The program, established by the legislature in 1985, provided grants from $250 to $2,500 for students of color based on financial need, with most going to Black MATC students.
This decision is another frustrating rollback of Civil Rights-era steps toward racial equity.
Affirmative Action Ended in 2023
SCOWI is following the lead of the Supreme Court of the United States, which has recently used the Fourteenth Amendment’s Equal Protection Clause for the opposite of its intended purpose.
In 2023, SCOTUS effectively eliminated the use of affirmative action in college admissions, setting a precedent that makes it harder to pursue relief and redress for racism.

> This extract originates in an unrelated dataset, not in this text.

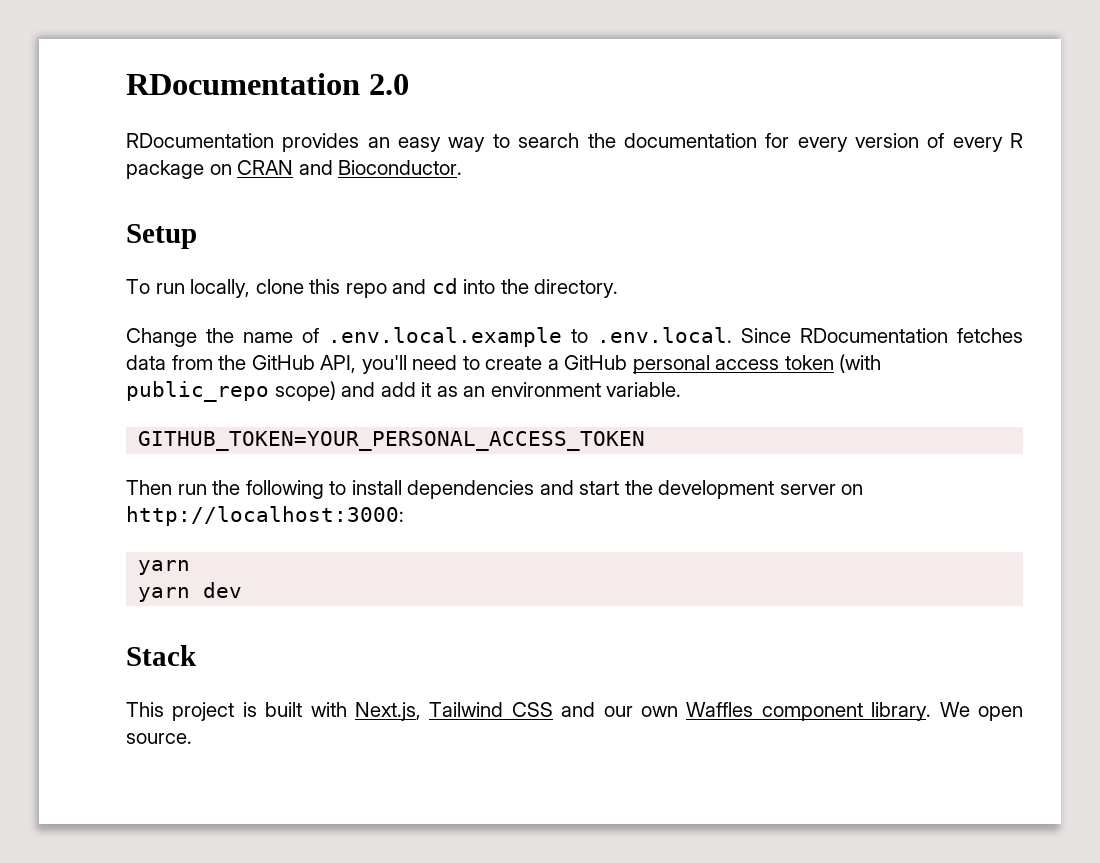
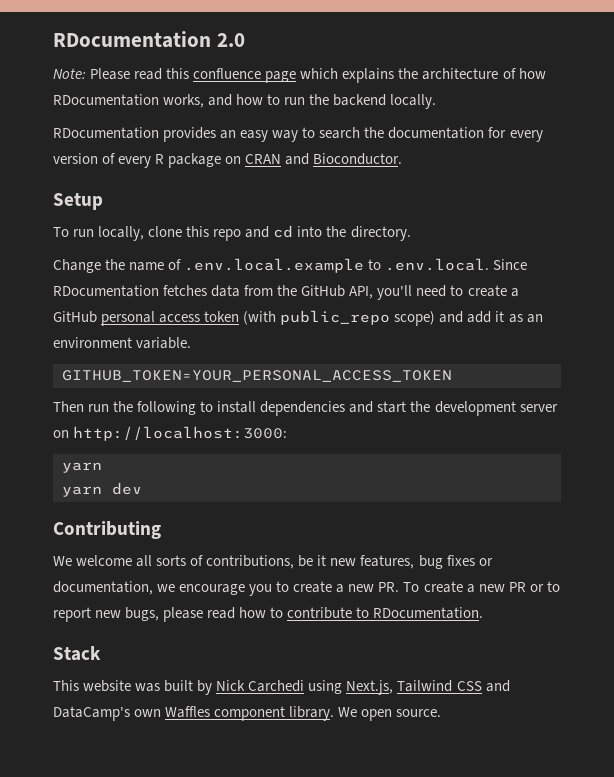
(409, 84) none -> [53,68,546,83] [53,94,437,109] // Note: Please read this confluence page which explains the architecture of how RDocumentation works, and how to run the backend locally.
[126,645,197,666] [126,702,347,721] Stack // This project is built with -> [53,521,161,539] [53,555,493,569] [53,581,560,596] [53,607,484,622] [53,646,101,661] [53,680,343,695] Contributing // We welcome all sorts of contributions, be it new features, bug fixes or documentation, we encourage you to create a new PR. To create a new PR or to report new bugs, please read how to contribute to RDocumentation. // Stack // This website was built by Nick Carchedi using
[603,706,633,717] our -> [53,706,130,721] DataCamp's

This misuse of antidiscrimination law has been a tactic since the backlash to the Civil Rights Movement, flipping the script to reframe remedies for racial discrimination as themselves racially discriminatory.
Some SCOWI Justices Reluctant
The main opinion—written by Justice Annette Ziegler and joined by Justices Rebecca Bradley, Brian Hagedorn, and Janet Protasiewicz—argued that the grant program does not meet the strict requirements of race-conscious laws due to lack of evidence that students of color drop out of Wisconsin colleges at disproportionate rates or that “race-neutral alternatives cannot accomplish the same ends.”
In their concurring opinions, three justices agreed that this grant program specifically is unconstitutional but slammed SCOTUS’s ahistorical interpretation of the Fourteenth Amendment.
Justice Jill Karofsky (joined by Justice Susan Crawford) asked, “Why, instead of wielding the Equal Protection Clause as a sword against racism, do we employ it to shield against the promise of equality for all?” She argued that programs like the one at issue “could be constitutional under an interpretation of the Fourteenth Amendment that honors its purpose—to combat oppression.”
Justice Rebecca Dallet (joined by Justices Jill Karofsky and Susan Crawford) stated: “Rather than read the Equal Protection Clause consistent with its history and purpose of achieving racial equality, the Court has instead treated the Clause as a rule that entrenches inequality by prohibiting legislation designed to remedy it.” Optimistically, she wrote that “the result may be different for other laws with greater factual support.”
Fight for Racial Justice Continues
The “colorblind” ideology of SCOTUS is infuriatingly hypocritical. This is the same court that greenlit racial profiling and eviscerated Section 2 of the Voting Rights Act.
In the backlash to the Black Lives Matter movement, it can feel hopeless as progress is rolled back and colorblind racism makes strides. But the ACLU exists because the power of the U.S. government and the Supreme Court is not total. We the people are always resisting abuses and fighting back.
The legacies of slavery, discrimination, and racism will continue to impact our communities and haunt the United States until there is a real reckoning. We must continue to rally until the police brutality ends, the detention camps are closed, and real accountability and healing can take place.